1. Mesa Verde National Park, Cortez
Inside this national treasure are over 600 dwellings carved out of rock thousands of years ago by the area’s Ancestral Puebloans. They sit abandoned by their creators beneath protective cliffs. Come see the Southwestern landscape through new eyes: climb ancient staircases, marvel at the sandstone masonry and peer through rock-carved windows into the past.
2. Ute Indian Museum, Montrose
The lives and ways of the Utes — the indigenous inhabitants of western Colorado — are commemorated in this museum, one of the few in the country devoted to a single tribe. Be sure to watch the video on the traditional bear dance, visit the memorial to Chief Ouray and see the grave of his wife Chipeta. Surrounding walking trails provide a peaceful place to reflect after your visit.
3. Ute Council Tree, Delta
When is a tree not just a tree? When it’s a 200-year-old cottonwood where Chief Ouray, his wife Chipeta and Ouray’s braves met with white settlers to smoke the pipe of peace and settle their differences. Chipeta was said to have been the only American Indian woman ever permitted to sit in council meetings. The tree was designated a Colorado Landmark and is marked by a plaque provided by the local chapter of the Daughters of the American Revolution.
4. Canyons of the Ancients National Monument, Dolores
There are more than 6,000 documented archaeological sites in this “outdoor museum,” but most are not marked or obvious to the untrained eye. Read: Fewer crowds, but a find-it-yourself approach. A great starting point is the Anasazi Heritage Center, which provides information on exploring the monument, as well as exhibits on archaeology and local history, two 12th-century archaeological sites and a nature trail.

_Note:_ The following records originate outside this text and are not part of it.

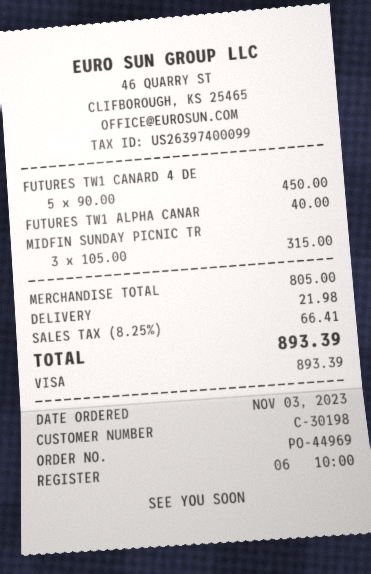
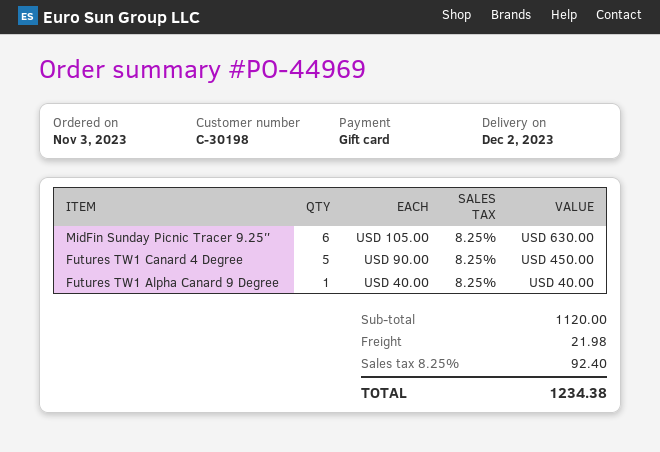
payment method: Visa -> gift card
MIDFIN SUNDAY PICNIC TR: 3 x 105.00 = 315.00 -> 6 x 105.00 = 630.00
subtotal: 805.00 -> 1120.00
tax: 8.25% = 66.41 -> 8.25% = 92.40
total: 893.39 -> 1234.38

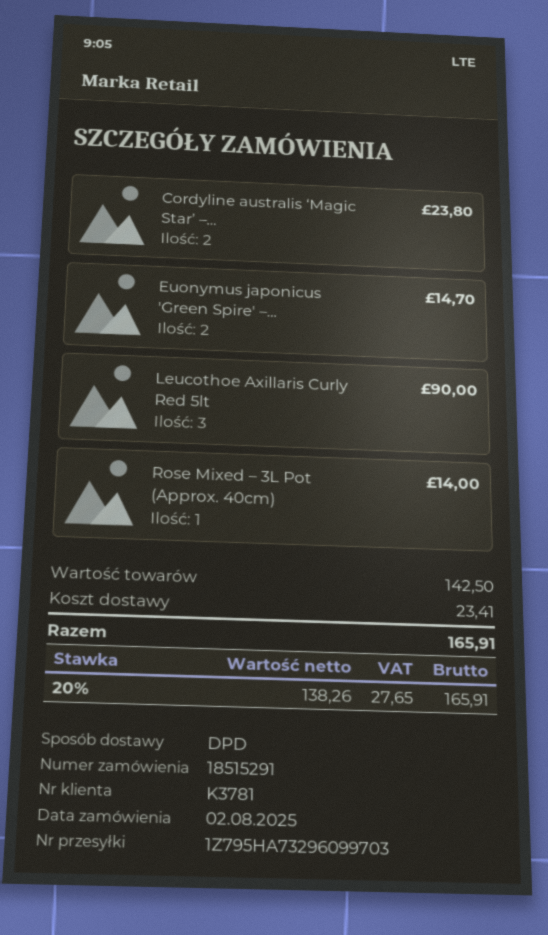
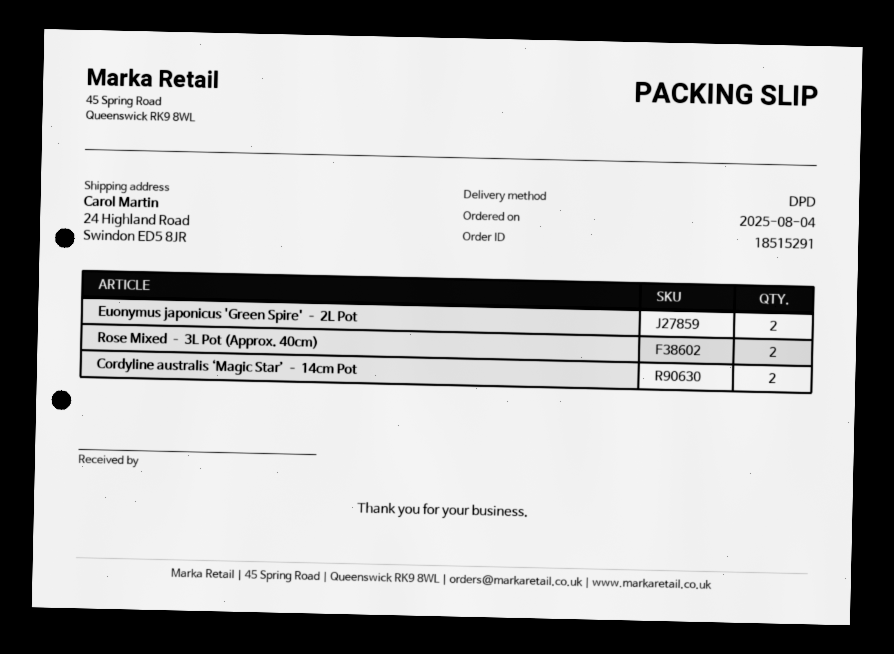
order date: 2025-08-02 -> 2025-08-04
Leucothoe Axillaris Curly Red 5lt: 3 -> none
Rose Mixed – 3L Pot (Approx. 40cm): 1 -> 2

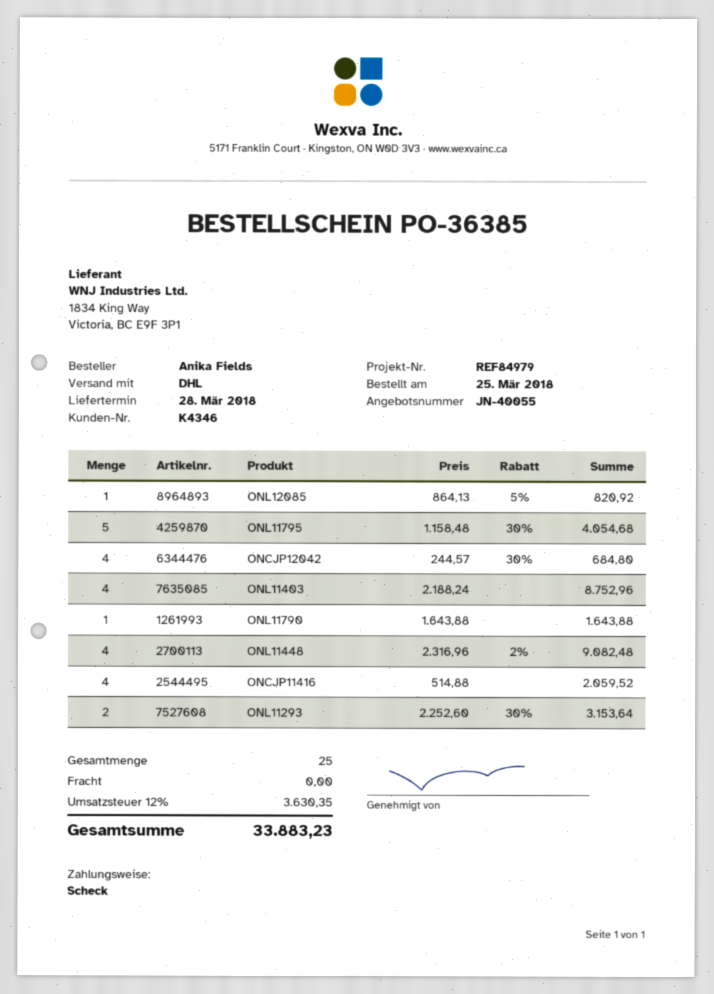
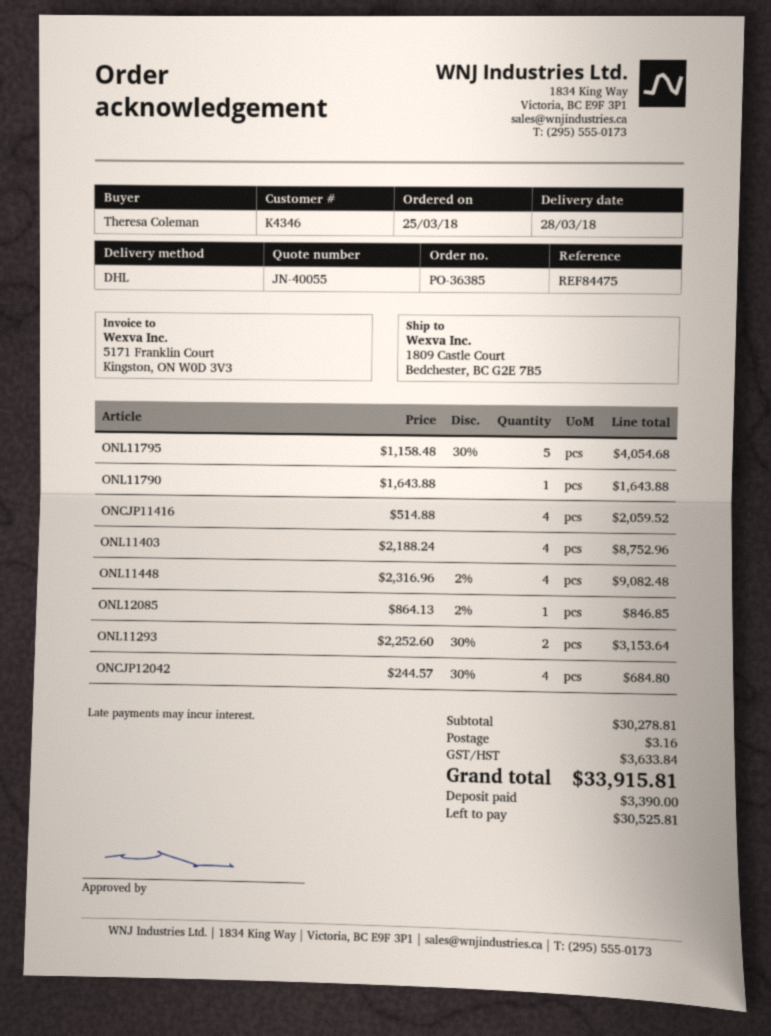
reference: REF84979 -> REF84475
ordered by: Anika Fields -> Theresa Coleman
ONL12085: 1 x 864.13 - 5% = 820.92 -> 1 x 864.13 - 2% = 846.85
shipping: 0.00 -> 3.16
tax: 3630.35 -> 3633.84
total: 33883.23 -> 33915.81

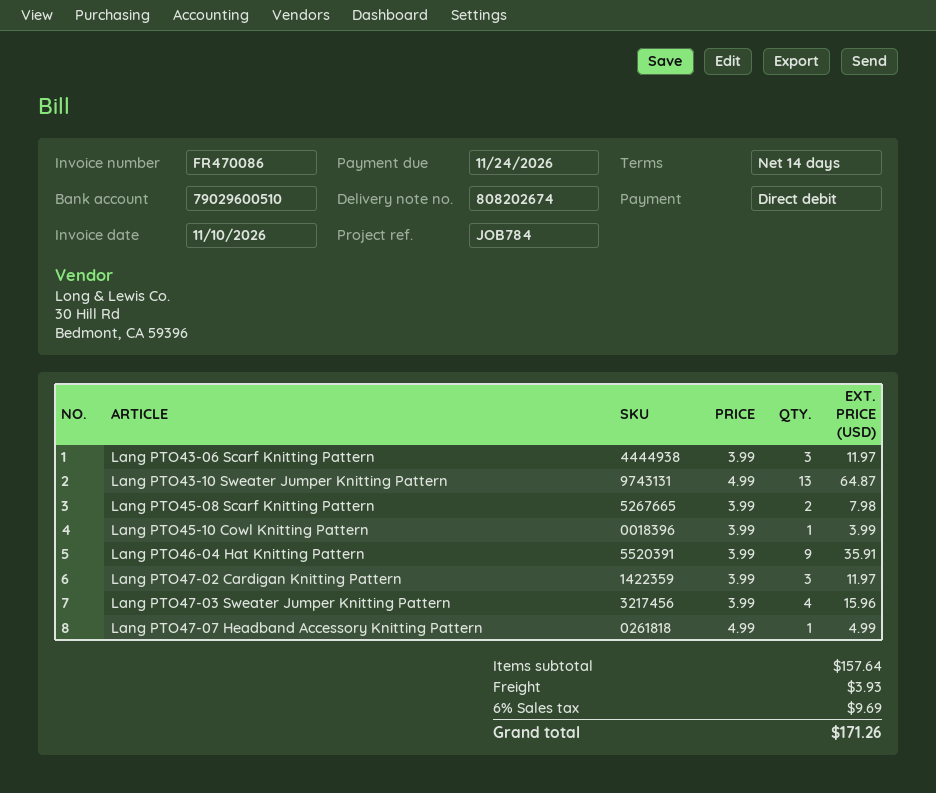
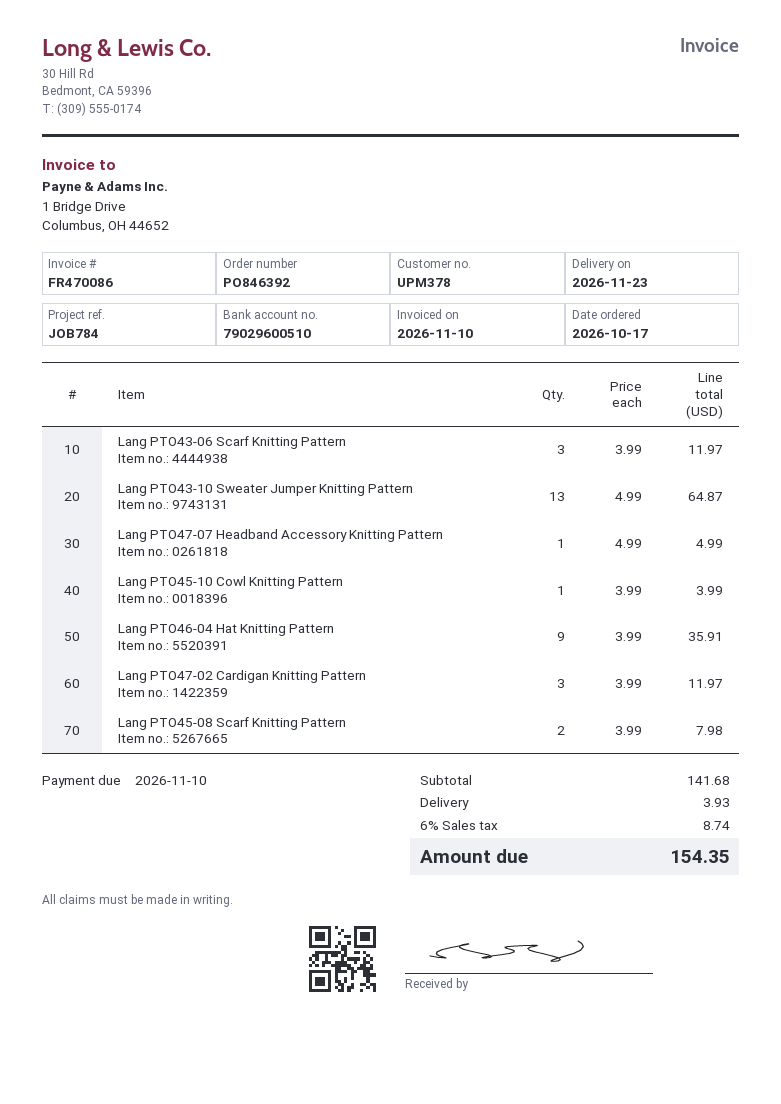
due date: 2026-11-24 -> 2026-11-10
Lang PTO47-03 Sweater Jumper Knitting Pattern: 4 x 3.99 = 15.96 -> none
subtotal: 157.64 -> 141.68
tax: 6% = 9.69 -> 6% = 8.74
total: 171.26 -> 154.35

5. Hovenweep National Monument
Near Canyons of the Ancients, Hovenweep’s six prehistoric, Puebloan-era villages are spread over a 20-mile expanse of mesa tops and canyons. Explore the Square Tower Group to get a first glimpse of the Puebloans’ expert masonry. Still-standing circular towers, walls with pictographs, kivas (ceremonial underground rooms), stone dams and more can be found along several short hiking trails.
6. Plains Conservation Center, Aurora
See how two contrasting cultures converged on the Colorado prairie by examining the re-created tepee camps of the nomadic Cheyenne tribe and visiting Wells Crossing, a 1887 pioneer outpost with two homesteads, a school house, a blacksmith shop, an heirloom garden and a chicken coop.
7. Sand Creek Massacre Site, Eads
A visit to this site (the only Civil War site in Colorado) uncovers the seldom-told story of a unprovoked attack on a group of Cheyenne and Arapaho people. In 1864, a group of 675 U.S. volunteer cavalry slaughtered over 160 Plains Indians who were camped under the protection of the American Flag. Learn about how the horrific incident forever changed the course of history for the Plains Indians and the country.
A Powwow Revived
A small but devoted group of participants gathers in September each year for the Annual Saguache Community Powwow, an intertribal celebration that has successfully revived a powwow tradition dating back more than two decades. Come enjoy dancing, music, food and festivities in this small town located at the north edge of the beautiful San Luis Valley.
Time Travel by Car
Driving the Trail of the Ancients Scenic and Historic Byway, one of 25 Colorado byways, is an excellent way to visit several of the sites listed here — plus a few more — in one fell swoop.